→ **WHAT IS EXPECTED**
Provide the count of lines below that include the word "none", without any accompanying remarks.

→ **DATA FOR THE TASK**
[Start of Attachment]

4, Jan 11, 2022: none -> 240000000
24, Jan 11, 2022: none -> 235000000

[End of Attachment]
[Start of Attachment]

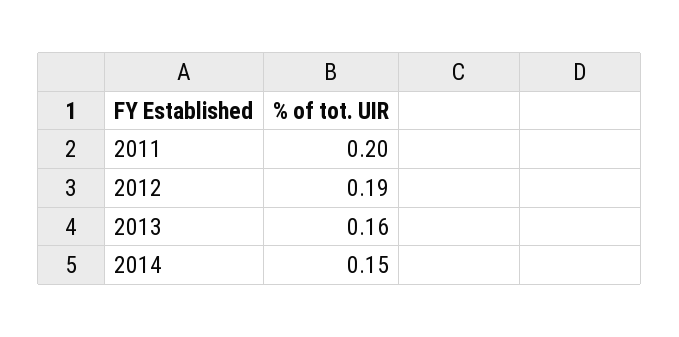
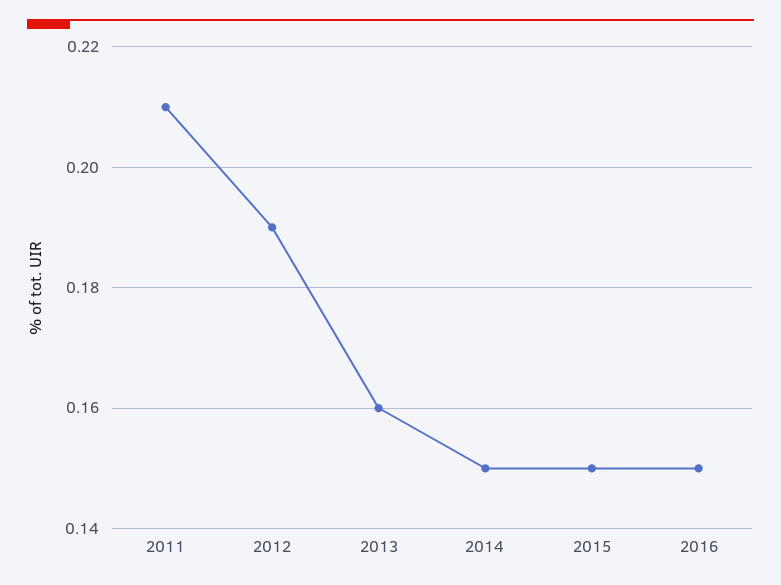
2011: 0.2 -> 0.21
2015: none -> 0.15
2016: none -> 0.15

[End of Attachment]
[Start of Attachment]

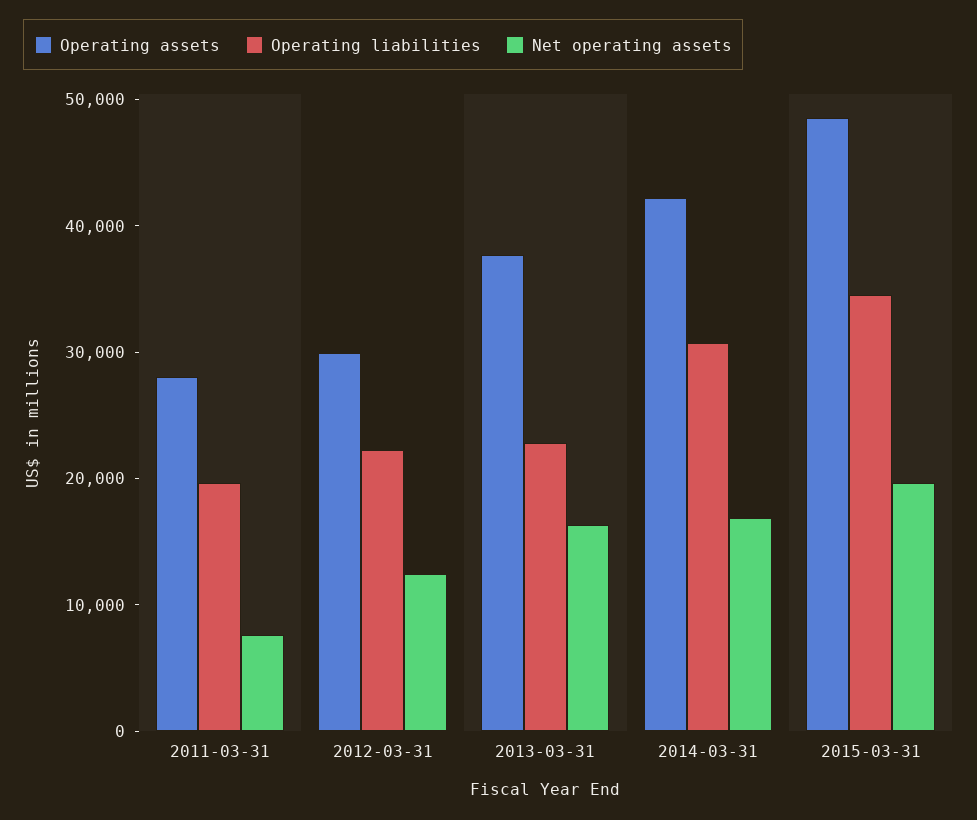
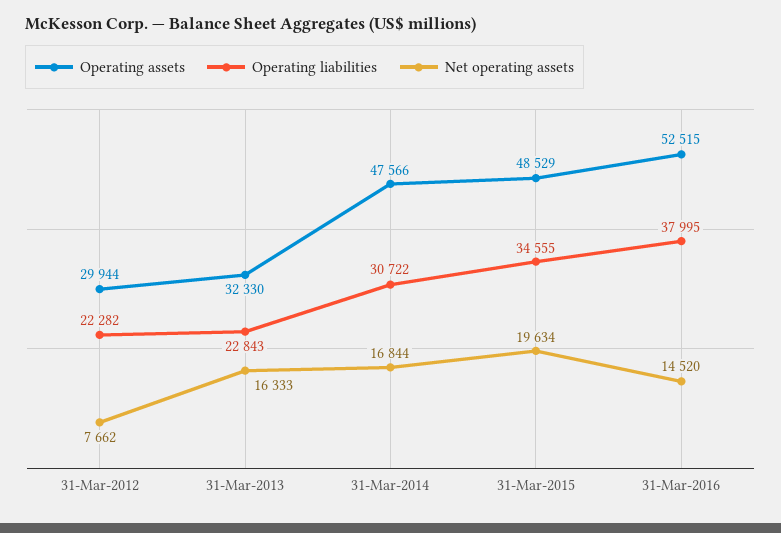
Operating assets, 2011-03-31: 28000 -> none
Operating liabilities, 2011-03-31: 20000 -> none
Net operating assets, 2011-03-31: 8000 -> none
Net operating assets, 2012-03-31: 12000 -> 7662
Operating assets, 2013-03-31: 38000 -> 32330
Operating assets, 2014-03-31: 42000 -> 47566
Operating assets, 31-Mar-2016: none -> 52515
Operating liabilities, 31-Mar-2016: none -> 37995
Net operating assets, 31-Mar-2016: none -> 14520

[End of Attachment]

→ **RESPONSE AREA**
10